At 88 Gorbachev remains sharp and engaging on foreign affairs

Mikhail Gorbachev needs no introduction in the area of U.S.-Russian relations.  He weighs in on the evolving situation since the days when he and American President Ronald Reagan found common ground to end the Cold War.

Mikhail Gorbachev was the last leader of the Soviet Union. He was General Secretary of the Communist Party since 1985 when he launched reforms perestroika (“restructuring”) and glasnost (“openness”) as the second principle of his program.

At the time Ronald Reagan was President of the United States (1981-1989). In 1987 Reagan, speaking of the Berlin Wall, challenged Gorbachev with his famous lines, “Mr.
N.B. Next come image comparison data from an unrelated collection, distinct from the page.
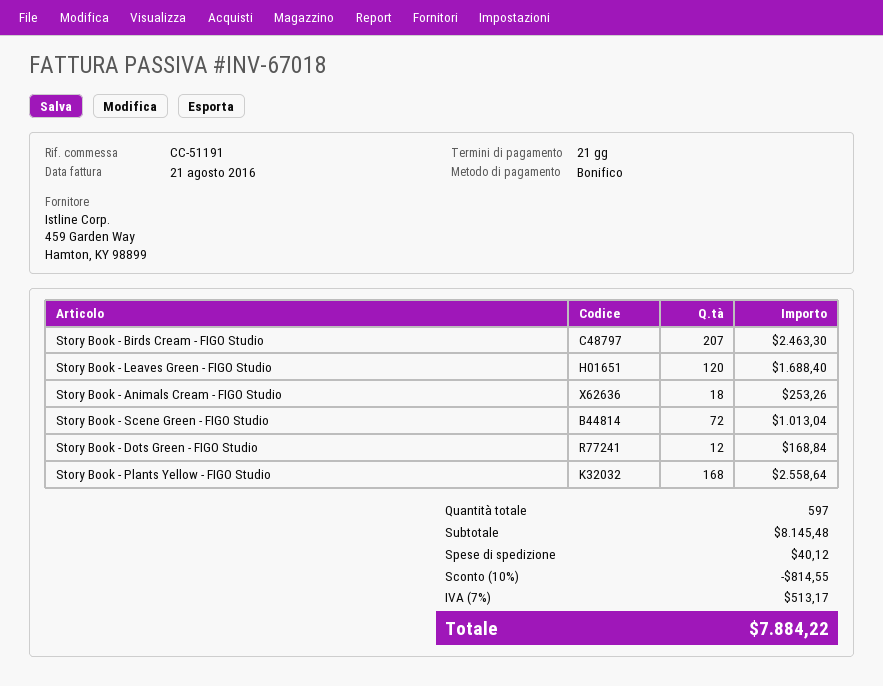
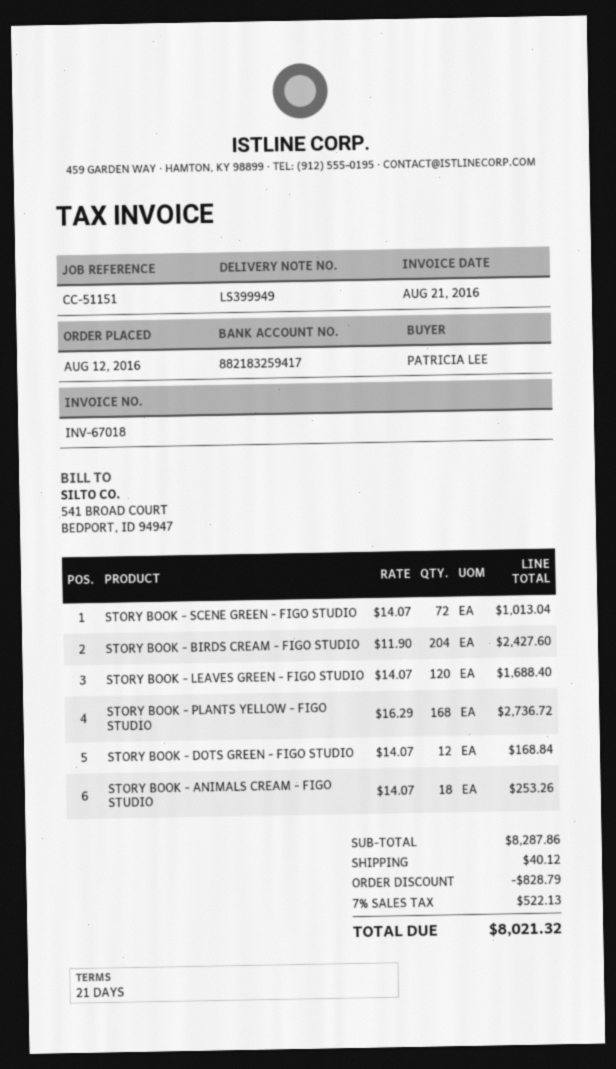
reference: CC-51191 -> CC-51151
Story Book - Birds Cream - FIGO Studio: 207 for 2463.30 -> 204 for 2427.60
Story Book - Plants Yellow - FIGO Studio: 168 for 2558.64 -> 168 for 2736.72
subtotal: 8145.48 -> 8287.86
discount: 814.55 -> 828.79
tax: 7% = 513.17 -> 7% = 522.13
total: 7884.22 -> 8021.32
Gorbachev, tear that wall down.” And it happened in 1989. Somehow they managed to cut through Cold War rhetoric and make real changes towards better relations and peace.

Interview by Steve Rosenberg with former President Gorbachev, Nov. 2019

Reagan and Gorbachev both spoke of a time when nuclear weapons could be eliminated and a more permanent peace among all nations could be won. Now 30 years later we seem to be confronting some of the same issues again.

In the West Gorbachev was regarded as a great leader who moved the Soviet Union towards open and normal relations.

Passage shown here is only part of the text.